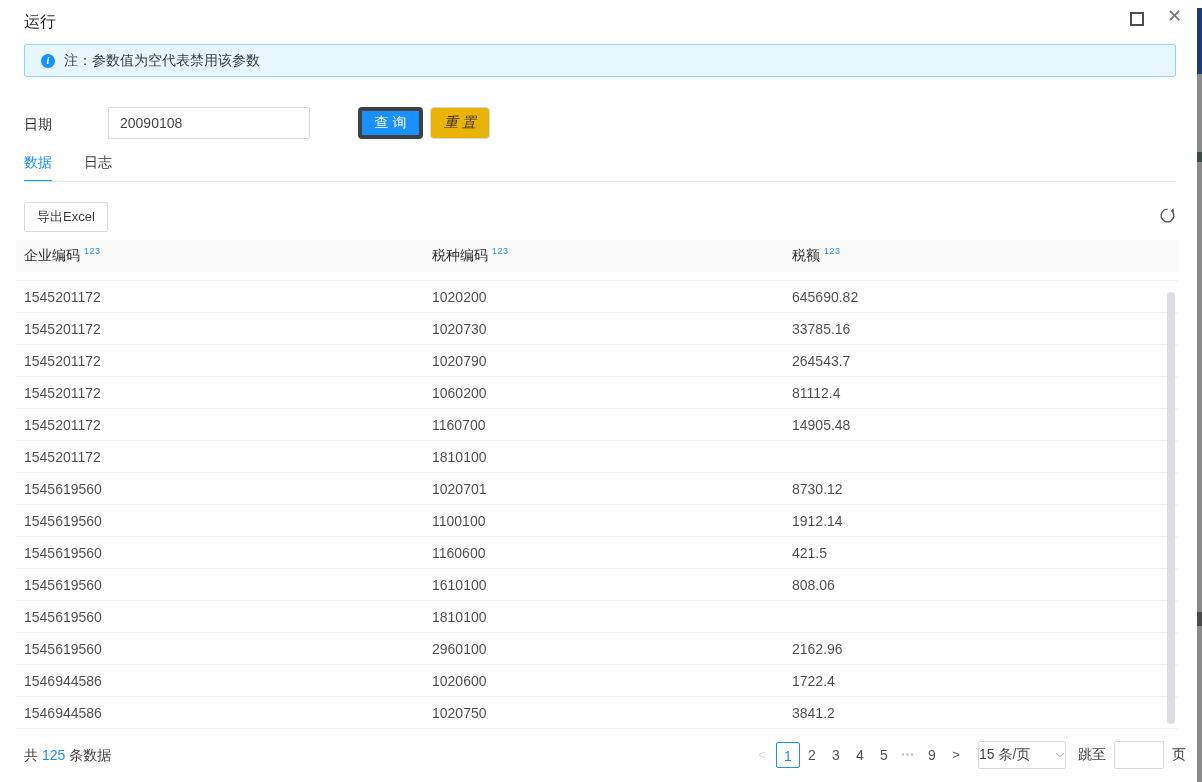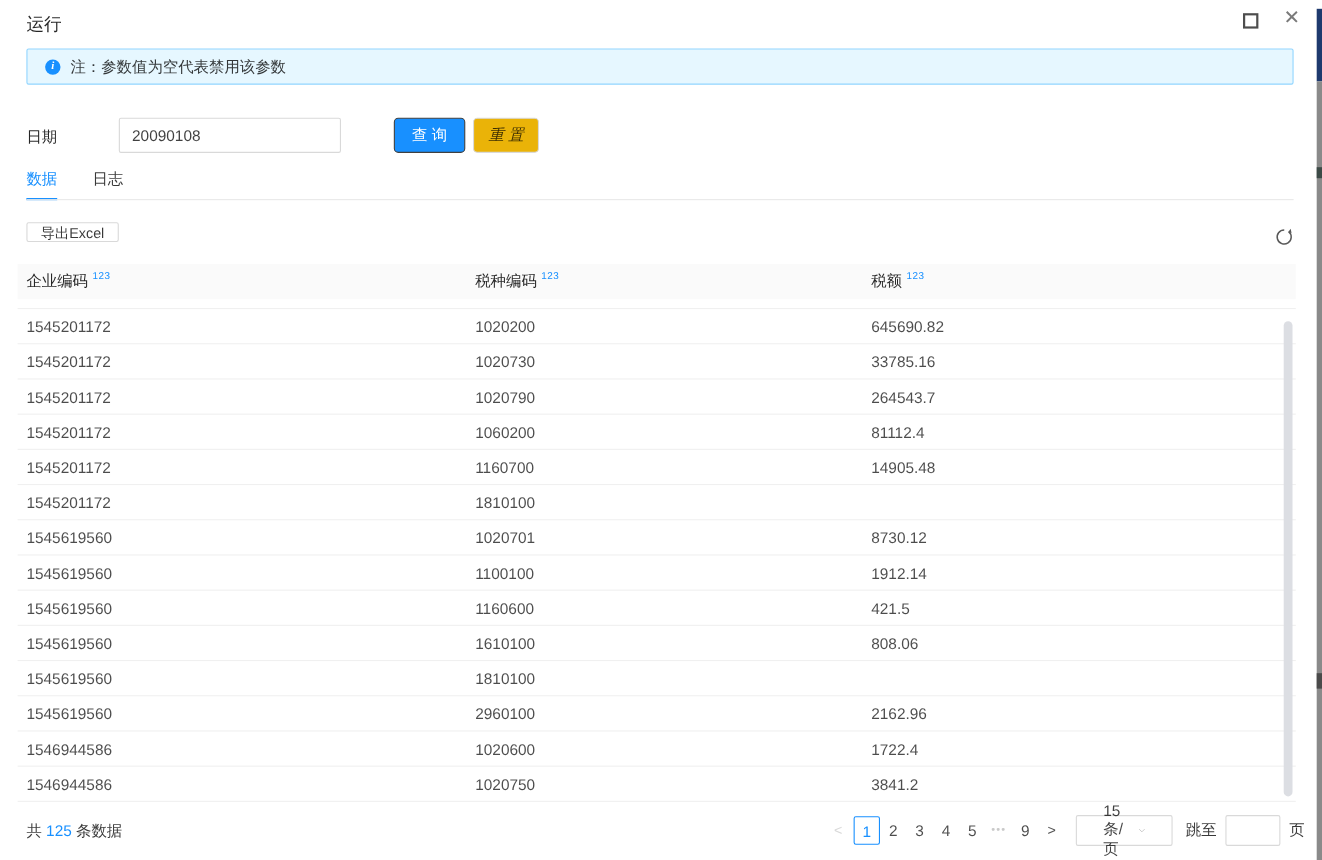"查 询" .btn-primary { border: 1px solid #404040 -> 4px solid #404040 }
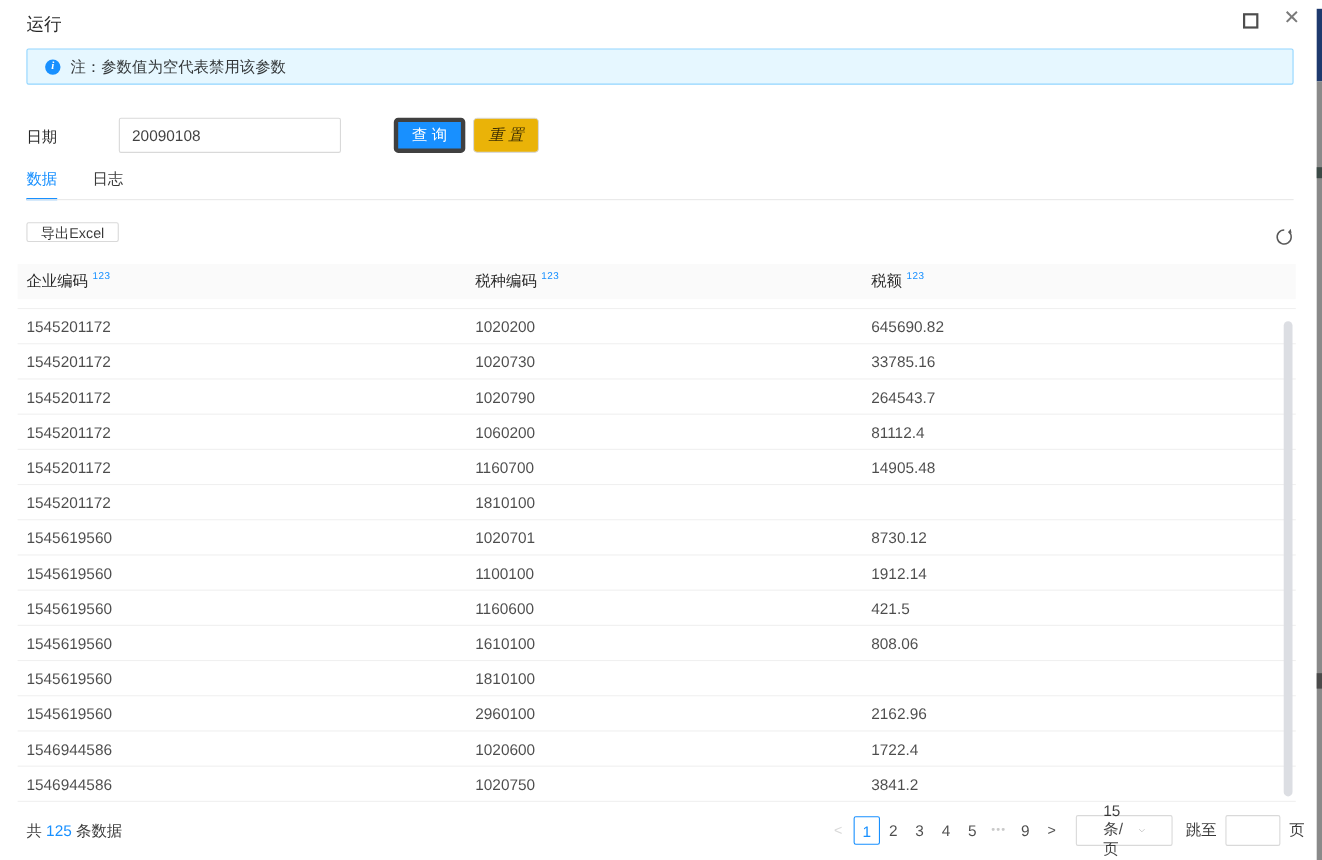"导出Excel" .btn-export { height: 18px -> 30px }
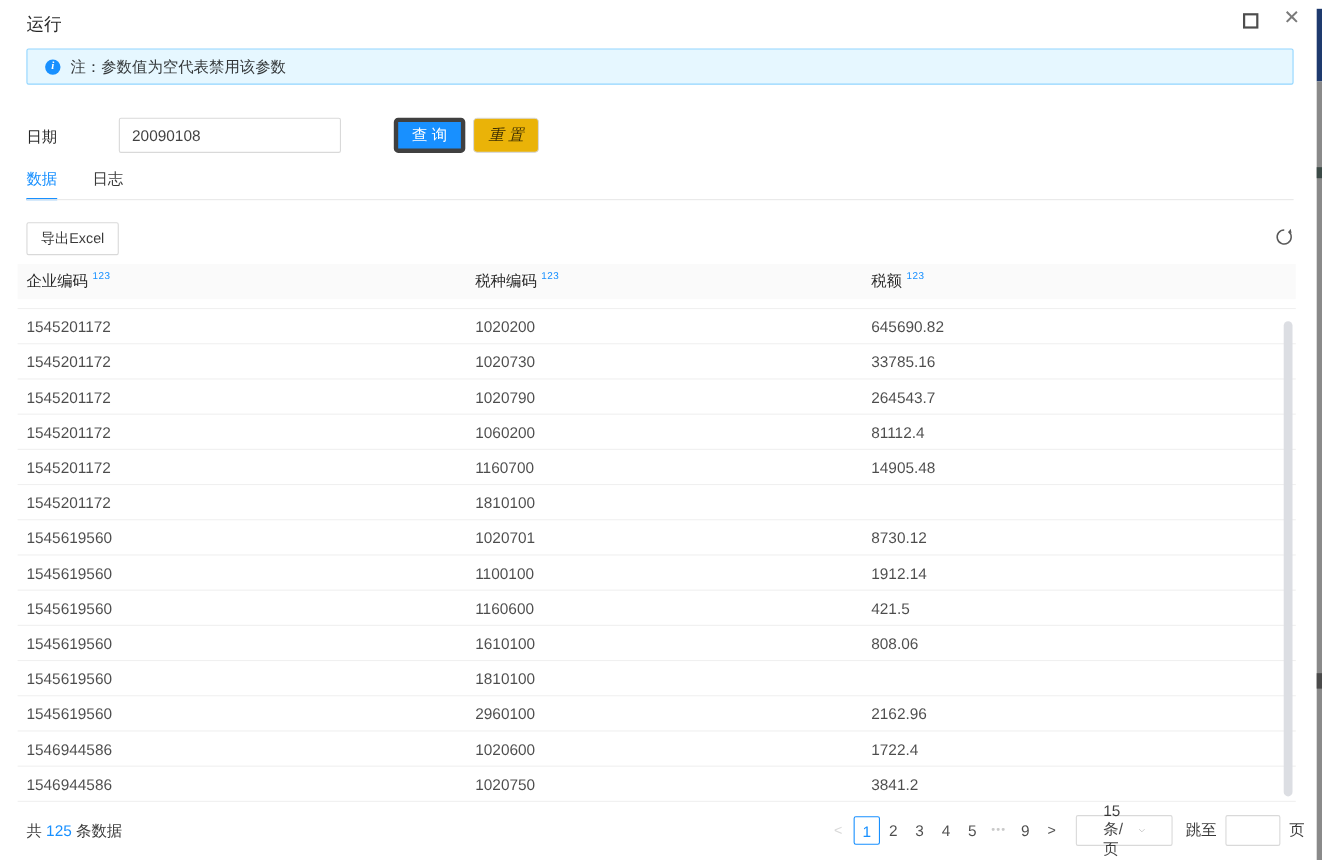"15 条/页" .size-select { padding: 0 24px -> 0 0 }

---

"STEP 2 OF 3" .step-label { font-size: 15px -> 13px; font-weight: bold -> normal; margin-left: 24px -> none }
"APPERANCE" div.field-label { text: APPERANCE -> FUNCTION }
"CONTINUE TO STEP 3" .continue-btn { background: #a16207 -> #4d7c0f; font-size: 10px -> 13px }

* * *

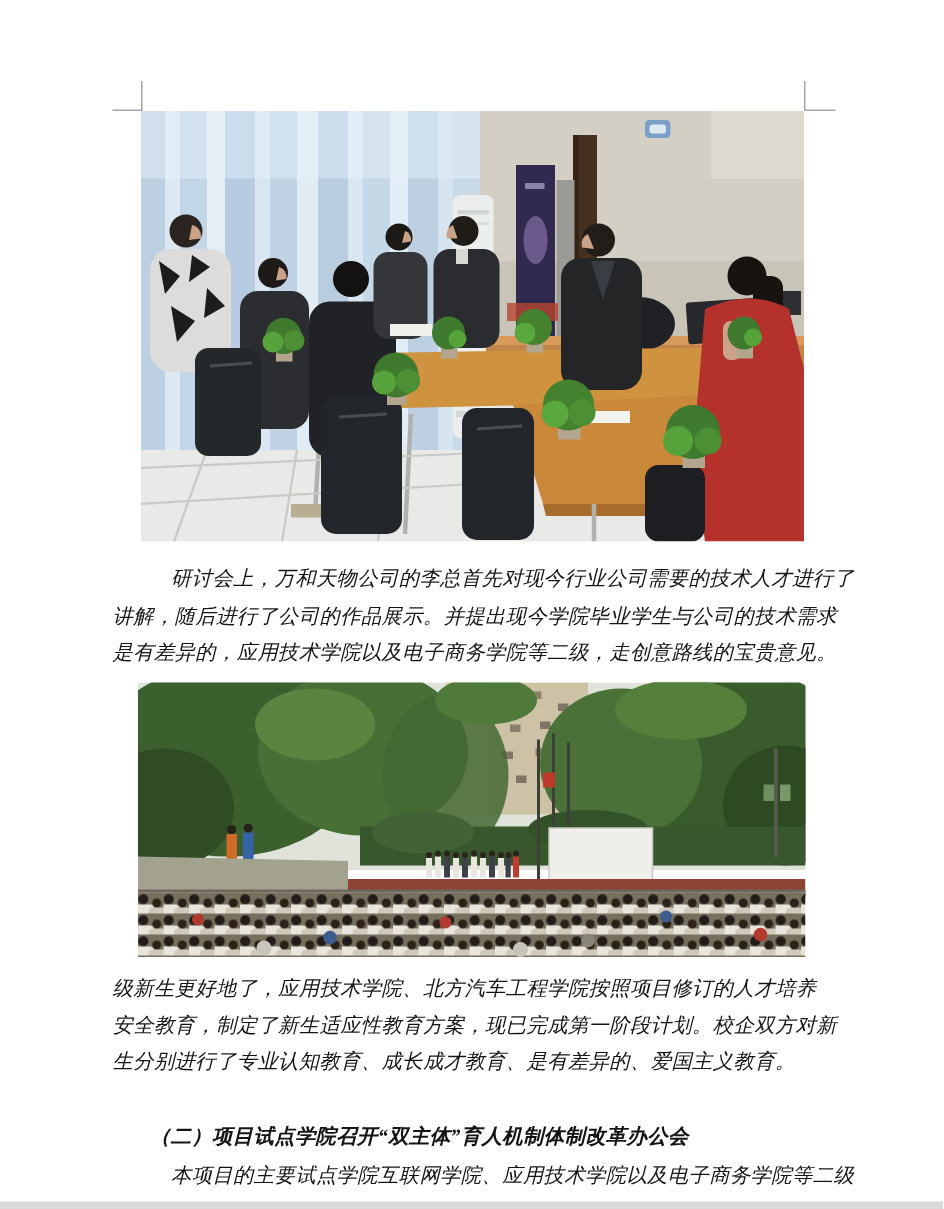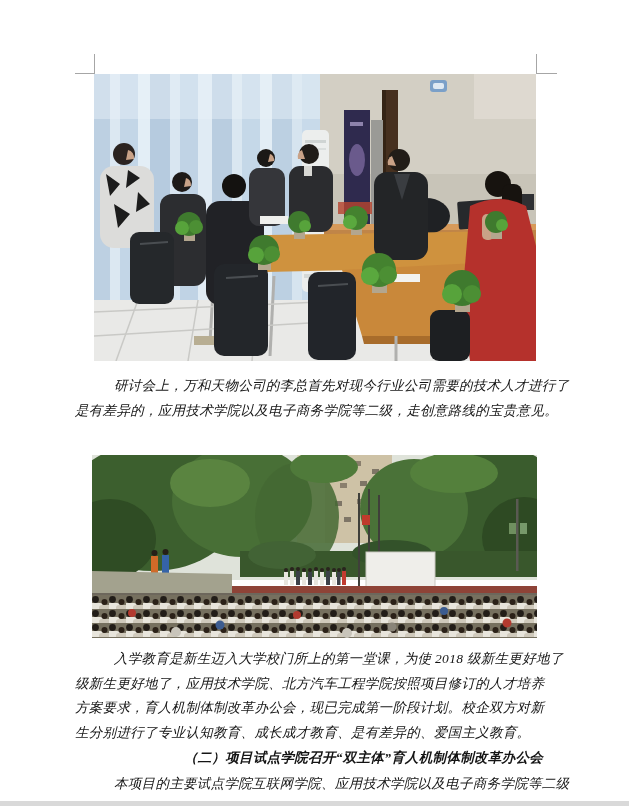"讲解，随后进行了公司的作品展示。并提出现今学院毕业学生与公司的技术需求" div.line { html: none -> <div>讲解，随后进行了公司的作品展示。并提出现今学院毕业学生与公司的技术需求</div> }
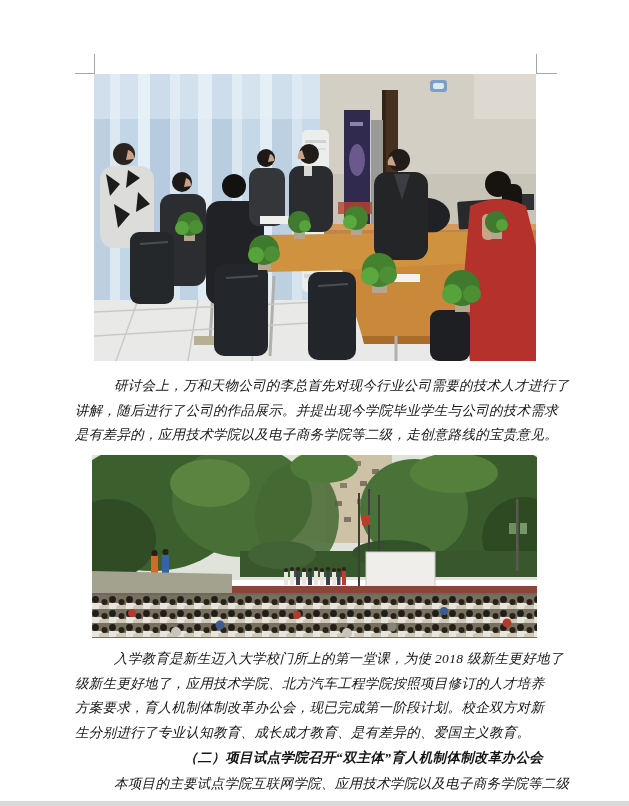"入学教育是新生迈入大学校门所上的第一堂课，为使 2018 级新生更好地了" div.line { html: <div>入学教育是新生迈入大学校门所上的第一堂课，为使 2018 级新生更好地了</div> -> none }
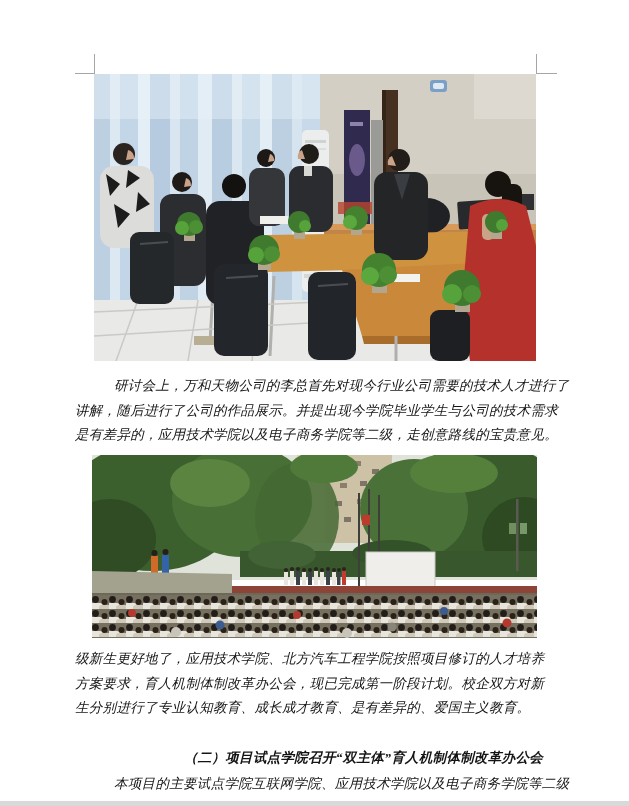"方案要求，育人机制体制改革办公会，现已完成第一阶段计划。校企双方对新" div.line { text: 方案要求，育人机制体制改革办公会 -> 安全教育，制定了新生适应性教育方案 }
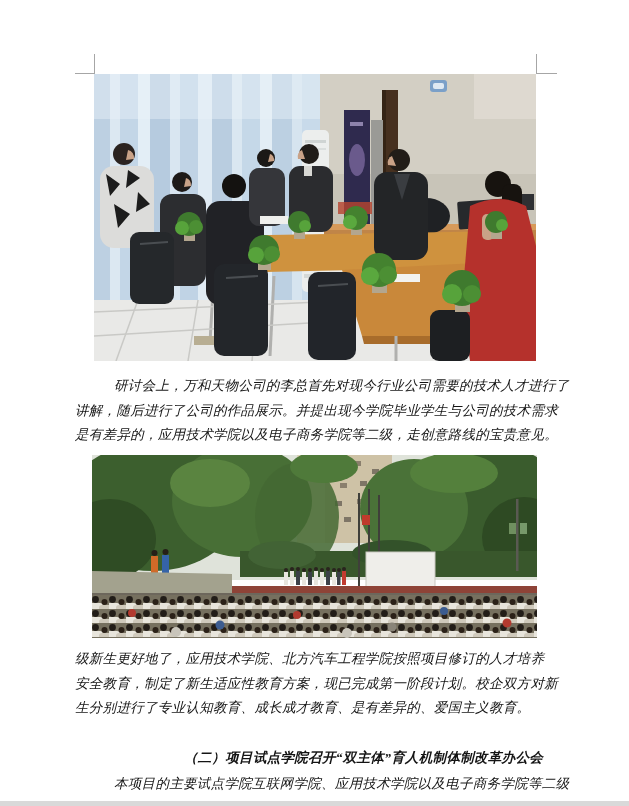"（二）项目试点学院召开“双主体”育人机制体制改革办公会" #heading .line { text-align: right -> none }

Task to carry out: Whenever the string "font" shows up in a line of the entries, copy that line.

Response to the task:
"STEP 2 OF 3" .step-label { font-size: 15px -> 13px; font-weight: bold -> normal; margin-left: 24px -> none }
"CONTINUE TO STEP 3" .continue-btn { background: #a16207 -> #4d7c0f; font-size: 10px -> 13px }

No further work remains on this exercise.